Boumtje-Boumtje has been called a "unicorn".

==Professional career==
Boumtje-Boumtje was one of six youth players promoted to the Barcelona senior team for the 2025–26 preseason by head coach Joan Peñarroya, filling in for players on national team duty. He appeared in their first preseason game, a 91–90 friendly win against Paris Basketball in Andorra. Boumtje-Boumtje was then assigned to club's reserve team for the inaugural season of the newly-created Spanish under-22 league, Liga U. On November 28, 2025, he scored 29 points on eight-of-11 three-point shooting to go with six rebounds in a 93–69 win over rival Real Madrid Baloncesto B. He averaged 15.8 points and 6.7 rebounds per game on the season.

==National team career==
In October 2025, Boumtje-Boumtje was invited to attend USA Basketball Men's Junior National Team minicamp held in Colorado Springs, Colorado. The following year, he was selected to represent the United States at the 2026 FIBA Under-17 World Cup in Turkey. Boumtje-Boumtje set a new team record with seven blocks in a 128–66 group stage win over Japan.

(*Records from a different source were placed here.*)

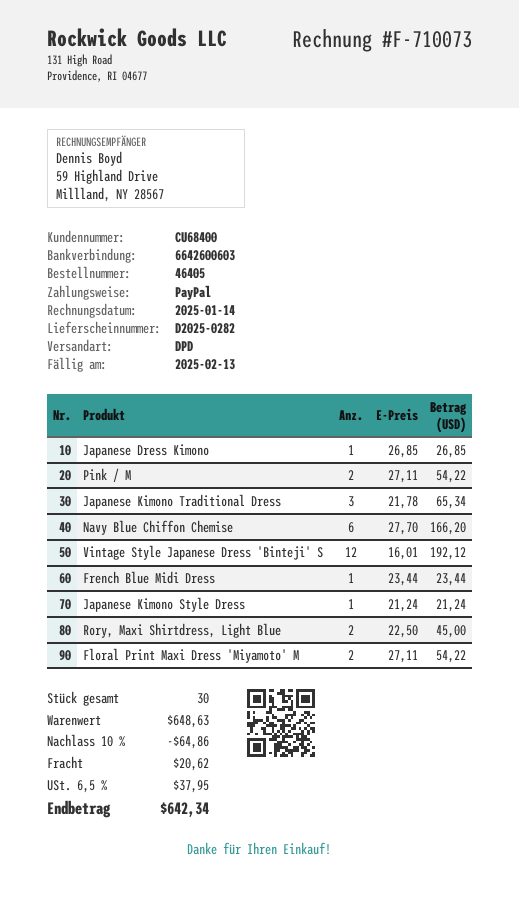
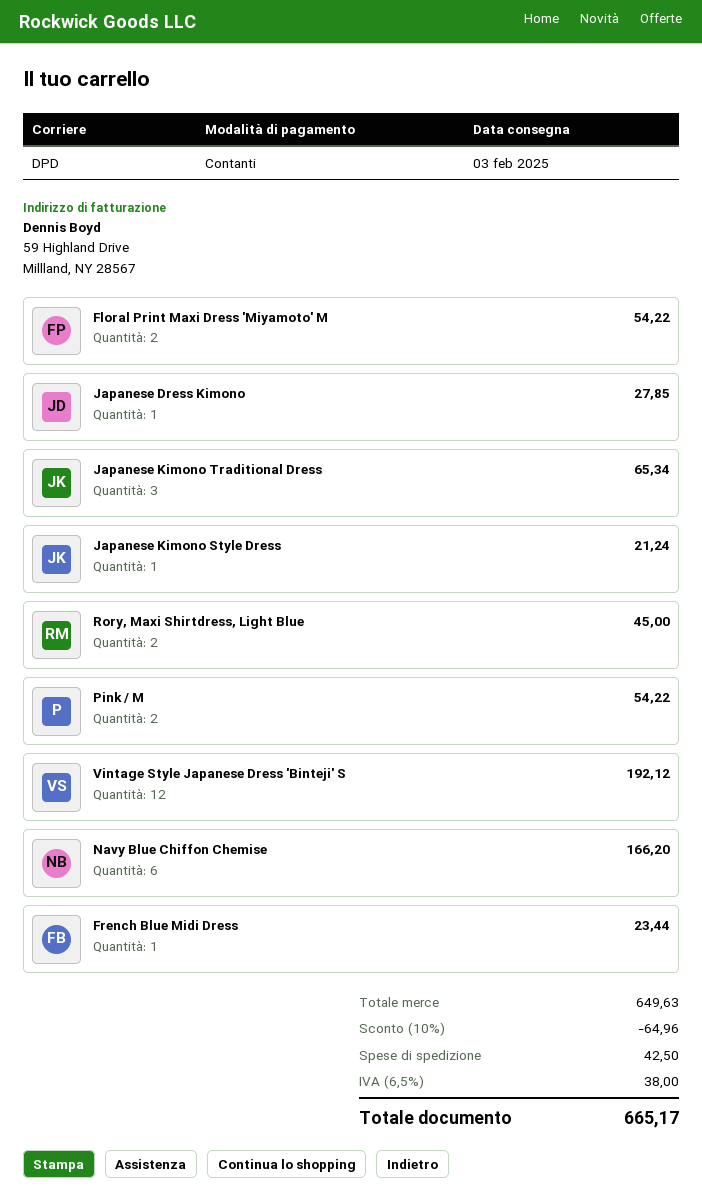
payment method: PayPal -> cash
Japanese Dress Kimono: 1 for 26.85 -> 1 for 27.85
subtotal: 648.63 -> 649.63
discount: 10% = 64.86 -> 10% = 64.96
shipping: 20.62 -> 42.50
tax: 6.5% = 37.95 -> 6.5% = 38.00
total: 642.34 -> 665.17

He recorded 31 points and 16 rebounds in a 149–82 win over Puerto Rico in the quarterfinals, helping the USA break the tournament record for points in a single game. Boumtje-Boumtje posted 20 points and 15 rebounds in a 107–81 win over Serbia in the final, helping the United States win its eighth straight gold medal at the event. He averaged 19.6 points and a tournament-leading 10.9 rebounds per game and was subsequently named the Under-17 World Cup MVP.

==Personal life==
Boumtje-Boumtje is the son of former Portland Trail Blazers player Ruben Boumtje-Boumtje.